Premium
Diversity and population structure of northern switchgrass as revealed through exome capture sequencing
Author(s) -
Evans Joseph,
Crisovan Emily,
Barry Kerrie,
Daum Chris,
Jenkins Jerry,
KundeRamamoorthy Govindarajan,
Nandety Aruna,
Ngan Chew Yee,
Vaillancourt Brieanne,
Wei ChiaLin,
Schmutz Jeremy,
Kaeppler Shawn M.,
Casler Michael D.,
Buell Carol Robin
Publication year - 2015
Publication title -
the plant journal
Language(s) - English
Resource type - Journals
SCImago Journal Rank - 3.058
H-Index - 269
eISSN - 1365-313X
pISSN - 0960-7412
DOI - 10.1111/tpj.13041
Subject(s) - ecotype , biology , panicum virgatum , population , genetic diversity , genetics , single nucleotide polymorphism , polyploid , genome , genotype , gene , evolutionary biology , ecology , bioenergy , demography , sociology , renewable energy
Summary Panicum virgatum L. (switchgrass) is a polyploid, perennial grass species that is native to North America, and is being developed as a future biofuel feedstock crop.
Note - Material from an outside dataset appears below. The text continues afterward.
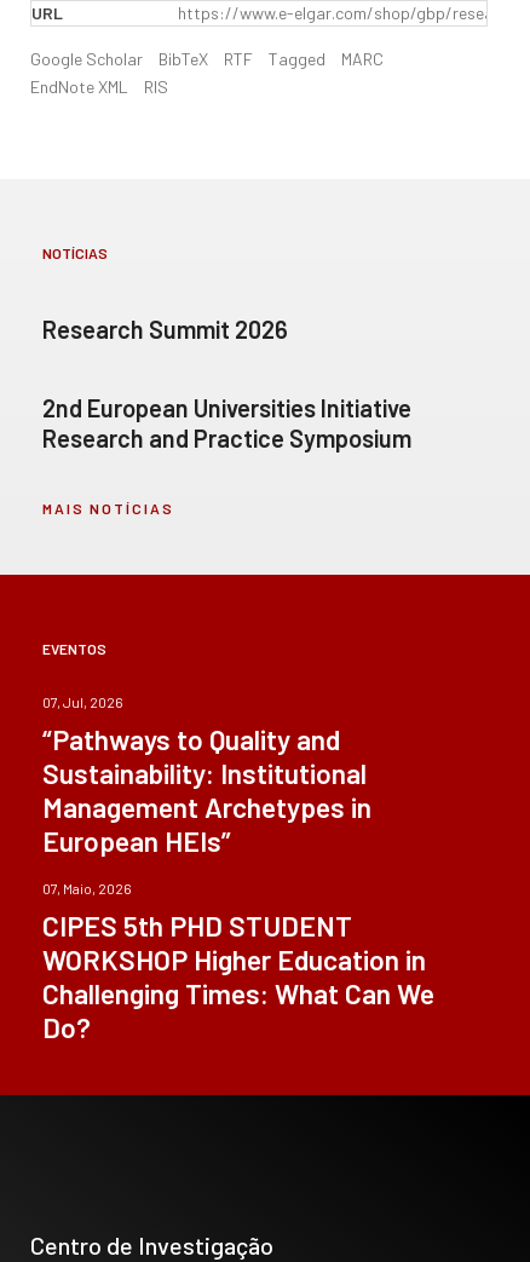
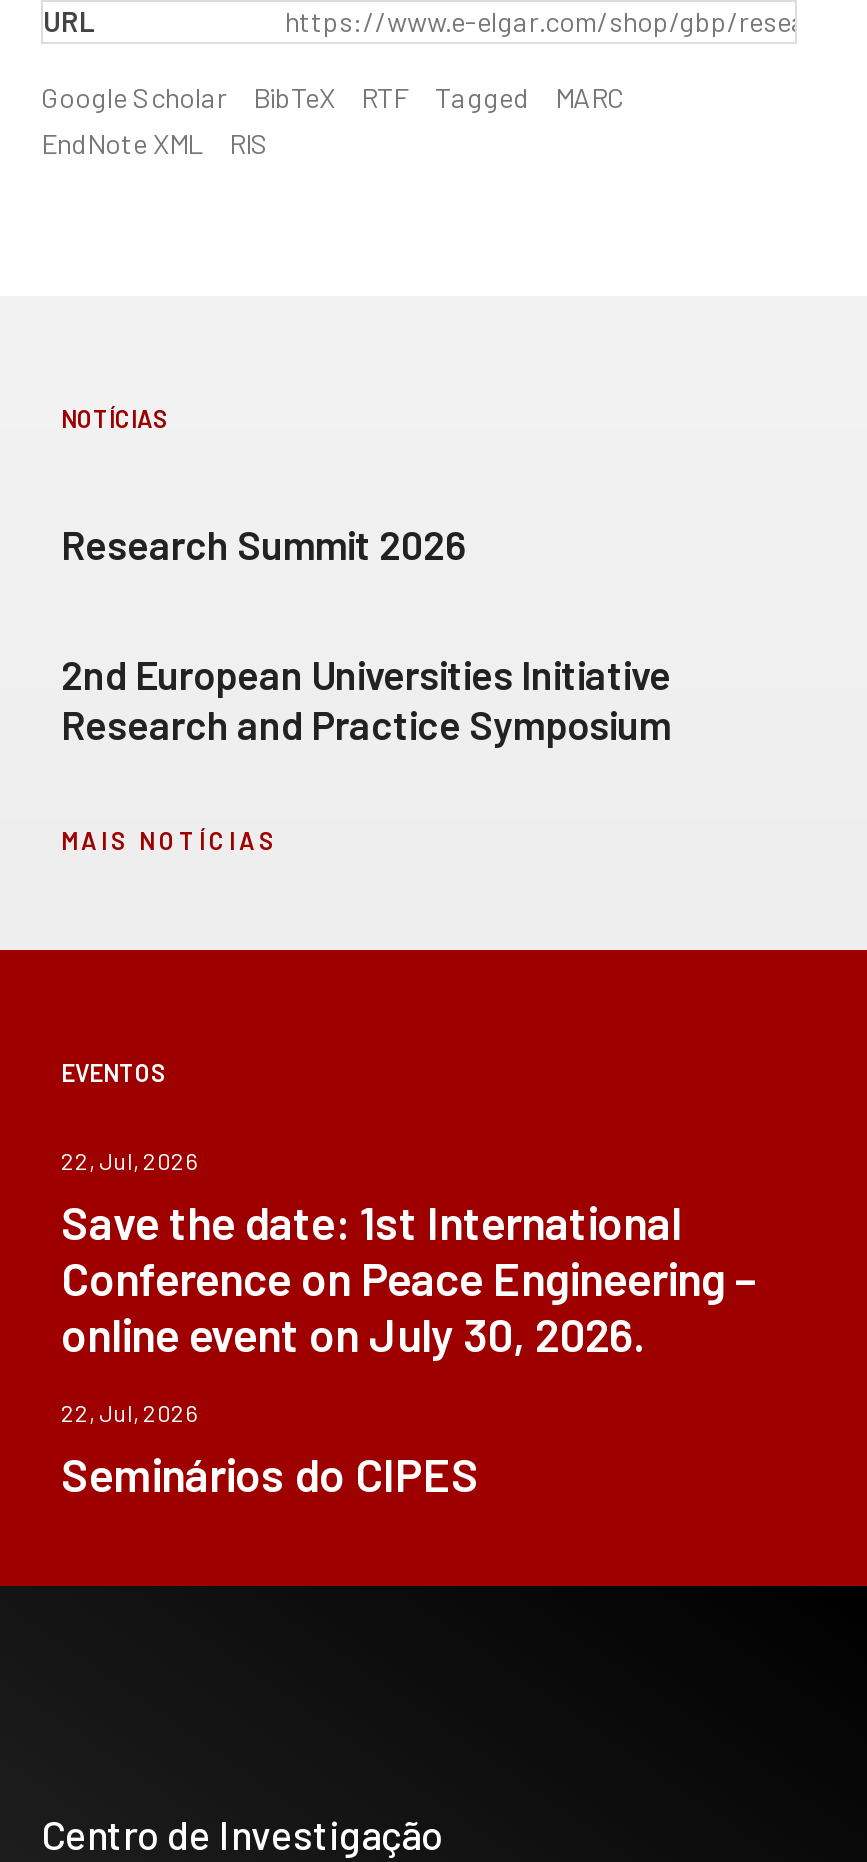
[42,693,371,858] 07, Jul, 2026 | “Pathways to Quality and | Sustainability: Institutional | Management Archetypes in | European HEIs” -> [61,1146,757,1362] 22, Jul, 2026 | Save the date: 1st International | Conference on Peace Engineering – | online event on July 30, 2026.
[42,880,434,1044] 07, Maio, 2026 | CIPES 5th PHD STUDENT | WORKSHOP Higher Education in | Challenging Times: What Can We | Do? -> [61,1398,479,1502] 22, Jul, 2026 | Seminários do CIPES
Switchgrass is present primarily in two ecotypes: a northern upland ecotype, composed of tetraploid and octoploid accessions, and a southern lowland ecotype, composed of primarily tetraploid accessions. We employed high‐coverage exome capture sequencing (~2.4 Tb) to genotype 537 individuals from 45 upland and 21 lowland populations. From these data, we identified ~27 million single‐nucleotide polymorphisms ( SNP s), of which 1 590 653 high‐confidence SNP s were used in downstream analyses of diversity within and between the populations. From the 66 populations, we identified five primary population groups within the upland and lowland ecotypes, a result that was further supported through genetic distance analysis. We identified conserved, ecotype‐restricted, non‐synonymous SNP s that are predicted to affect the protein function of CONSTANS ( CO ) and EARLY HEADING DATE 1 ( EHD 1 ), key genes involved in flowering, which may contribute to the phenotypic differences between the two ecotypes. We also identified, relative to the near‐reference Kanlow population, 17 228 genes present in more copies than in the reference genome (up‐CNVs), 112 630 genes present in fewer copies than in the reference genome (down‐CNVs) and 14 430 presence/absence variants ( PAV s), affecting a total of 9979 genes, including two upland‐specific CNV clusters. In total, 45 719 genes were affected by an SNP , CNV , or PAV across the panel, providing a firm foundation to identify functional variation associated with phenotypic traits of interest for biofuel feedstock production.